** EXERCISE OBJECTIVE **
Repeat only the lines below from the one containing "reference: JOB171 -> JOB117" through the one containing "total: 263.91 -> 353.37", inclusive, exactly as written.

** DATA FOR REVIEW **
================

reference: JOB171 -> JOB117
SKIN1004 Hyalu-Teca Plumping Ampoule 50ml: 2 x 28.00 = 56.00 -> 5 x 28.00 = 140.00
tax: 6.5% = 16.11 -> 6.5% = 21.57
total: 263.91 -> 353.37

================

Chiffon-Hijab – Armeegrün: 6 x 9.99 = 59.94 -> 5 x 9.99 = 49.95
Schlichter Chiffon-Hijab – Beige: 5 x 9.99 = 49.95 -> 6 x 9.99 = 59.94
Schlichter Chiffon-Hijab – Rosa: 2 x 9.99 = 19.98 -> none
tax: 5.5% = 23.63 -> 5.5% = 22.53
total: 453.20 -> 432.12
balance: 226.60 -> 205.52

================

** COMPLETED TASK **
reference: JOB171 -> JOB117
SKIN1004 Hyalu-Teca Plumping Ampoule 50ml: 2 x 28.00 = 56.00 -> 5 x 28.00 = 140.00
tax: 6.5% = 16.11 -> 6.5% = 21.57
total: 263.91 -> 353.37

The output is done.